Figure 1. (a) Schematic view of the preparation of 3D MF@HPB-PPyn-OA by facile one-step self-assembly of H3PMo12O40·nH2O (POM), pyrrole (Py) and oleic acid (OA) on melamine foam (MF); (b) On the surface coating of MF@HPB-PPyn-OA, the hydrophobic regions (left) is mainly occupied by OA molecules, and the hydrophilic regions (right) is mainly composed of HPBs.

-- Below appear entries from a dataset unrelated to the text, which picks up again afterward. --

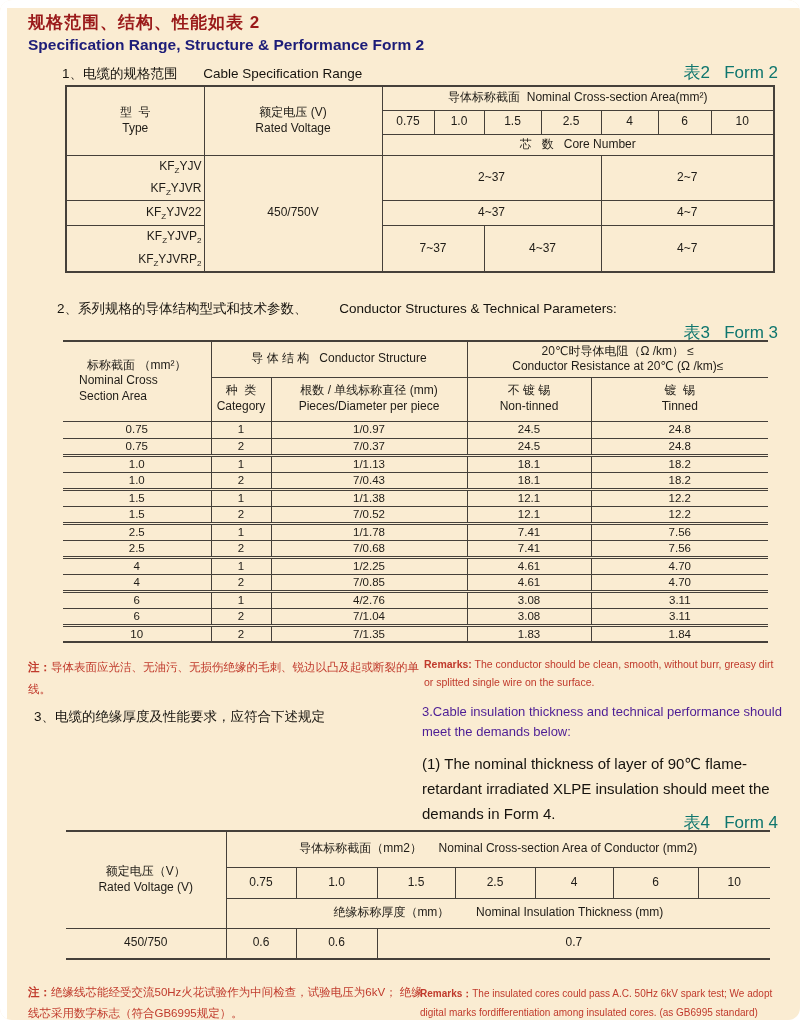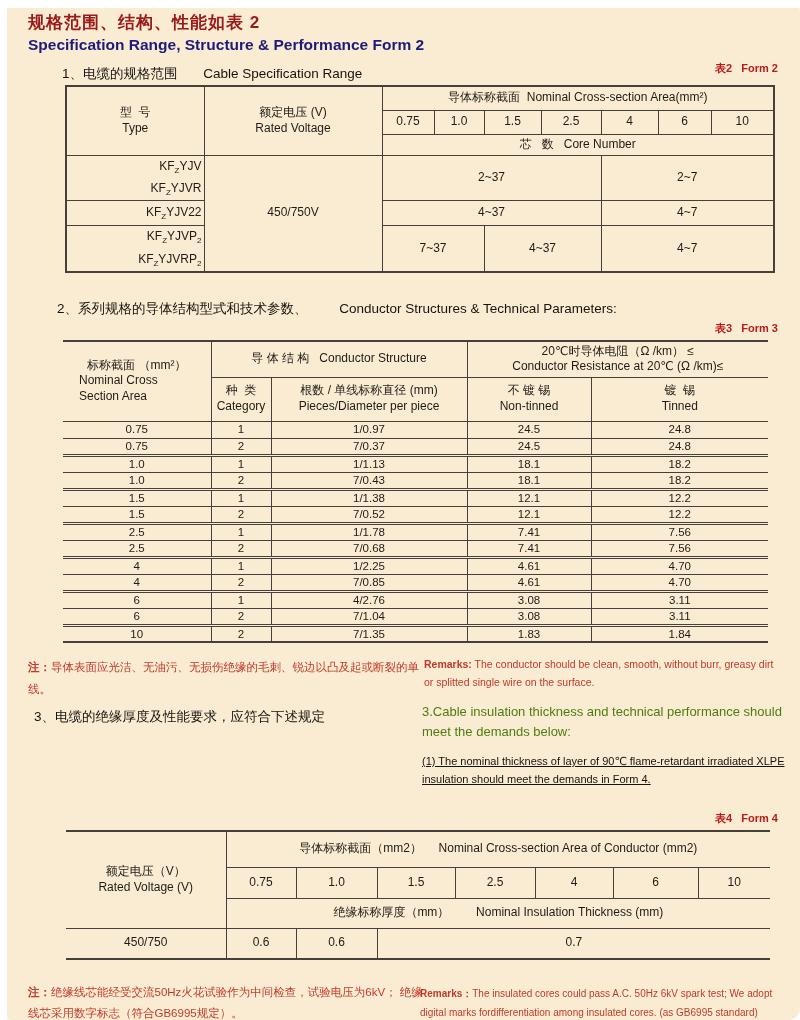--- a/index.html
+++ b/index.html
@@ -7,21 +7,21 @@
        font-family:"Liberation Sans","DejaVu Sans",sans-serif;color:#1f1c17;}
   .page{position:absolute;left:0;top:0;width:800px;height:1020px;background:#faecd2;overflow:hidden;border-radius:12px;}
   .edge-top{position:absolute;left:0;top:0;width:800px;height:8px;background:#ffffff;}
   .edge-left{position:absolute;left:0;top:0;width:7px;height:1020px;background:#ffffff;}
   .abs{position:absolute;}
   .pre{white-space:pre-wrap;}
 
   .title-zh{left:28px;top:11px;font-size:17px;font-weight:bold;color:#9a1a1a;letter-spacing:1px;}
   .title-en{left:28px;top:36px;font-size:15.5px;font-weight:bold;color:#1c1c78;}
   .sec-head{font-size:13.5px;color:#16130e;}
-  .form-label{font-size:11px;font-weight:bold;color:#b91c1c;}
+  .form-label{font-size:17px;font-weight:normal;color:#0f766e;}
 
   table{border-collapse:collapse;table-layout:fixed;font-size:12px;color:#1f1c17;}
   th,td{padding:0 2px;text-align:center;vertical-align:middle;font-weight:normal;line-height:1.3;}
 
   
   .t2{border:2px solid #45403a;}
   .t2 th,.t2 td{border:1px solid #45403a;}
   .t2 .r-a{height:24px;} .t2 .r-b{height:24px;} .t2 .r-c{height:21px;}
   .t2 .r-d{height:42px;} .t2 .r-e{height:25px;} .t2 .r-f{height:42px;}
   .type-line{text-align:right;padding-left:24px;line-height:1.75;}
@@ -264,22 +264,22 @@
   </table>
 
   <div class="abs note-red" style="left:28px;top:656px;width:392px;font-size:11.5px;line-height:1.95;">
     <b>注：</b><span>导体表面应光洁、无油污、无损伤绝缘的毛刺、锐边以凸及起或断裂的单线。</span>
   </div>
   <div class="abs note-red" style="left:424px;top:656px;width:356px;font-size:10.5px;line-height:1.7;">
     <b>Remarks:</b> <span>The conductor  should be clean, smooth, without burr, greasy dirt or splitted single wire on the surface.</span>
   </div>
 
   <div class="abs sec-head" style="left:34px;top:708px;width:380px;">3、电缆的绝缘厚度及性能要求，应符合下述规定</div>
-  <div class="abs" style="left:422px;top:702px;width:362px;font-size:13px;line-height:1.55;color:#4d7c0f;">3.Cable insulation thickness and technical performance should meet the demands below:</div>
-  <div class="abs" style="left:422px;top:752px;width:366px;font-size:11px;line-height:1.65;color:#16130e;text-decoration:underline;">(1) The nominal thickness of layer of 90℃ flame-retardant irradiated XLPE insulation should meet the  demands in Form 4.</div>
+  <div class="abs" style="left:422px;top:702px;width:362px;font-size:13px;line-height:1.55;color:#4c1d95;">3.Cable insulation thickness and technical performance should meet the demands below:</div>
+  <div class="abs" style="left:422px;top:752px;width:366px;font-size:15px;line-height:1.65;color:#16130e;">(1) The nominal thickness of layer of 90℃ flame-retardant irradiated XLPE insulation should meet the  demands in Form 4.</div>
 
   <div class="abs form-label pre" style="right:22px;top:811px;">表4   Form 4</div>
 
   <table class="abs t4 open-side" style="left:66px;top:830px;width:704px;">
     <colgroup>
       <col style="width:160px">
         <col style="width:70px">
         <col style="width:81px">
         <col style="width:78px">
       <col style="width:80px">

ethanol solution containing H3PMo12O40·nH2O (POM), pyrrole (Py) and oleic acid (OA) is poured on commercially available the melamine foam (MF) that serves as a carrier for self-assembly. In this process, POM is reduced to HPB by triggering the oxidative polymerization of Py to PPy. Then, HPB and OA (acting as electron donors) undergo respectively electrostatic self-assembly with PPy (serving as electron acceptor) on the surface of MF to form a series of hydrophilic-hydrophobic composite interfacial materials (denoted as MF@HPB-PPyn-OA, n refers to the amount of Py added, n = 5 µL, 10 µL, 20 µL). Influenced by the electrostatic repulsion of HPB and OA, the hydrophilic-hydrophobic units formed by them present distinct spatial separation characteristics on the MF@HPB-PPyn-OA surface. As shown in Figure 1b, on the surface region without HPB, the PPy surface is modified by OA, forming a hydrophobic region (left). In contrast, the region containing HPBs exhibits affinity to water owing to the absence of OA modification (right). This spatially separated feature implies that the hydrophilic regions of the HPB might form nano water channels for water transport. On one hand, the exposed hydrophilic regions of HPBs enhance the coupling-activation, transport and convection of bulk water under the action of hydrogen bonding or electrostatic forces, thus enhancing the evaporation efficiency of water. On the other hand, the hydrophobic regions endow the 3D porous MF@HPB-PPyn-OA surface with a powerful anti-salt fouling property. Moreover, salt is also prevented from crystallizing in the hydrophilic regions due to the advantages of the nanoscale dimension of hydrophilic regions and the strong salt-water convection effect between the water channels (It is something like “pits” formed by HPBs with a high salt concentration) and the original microporous channels of MF (with a low salt concentration). The surfacial hydrophilic-hydrophobic dual feature of the porous MF@HPB-PPyn-OA is further modulated by adjusting the loading different amount of HPBs. Among them, MF@HPB-PPy10-OA stands out in terms of its ability in photothermal water evaporation and anti-salt fouling properties, thus, it is selected as an example for elucidation in detail.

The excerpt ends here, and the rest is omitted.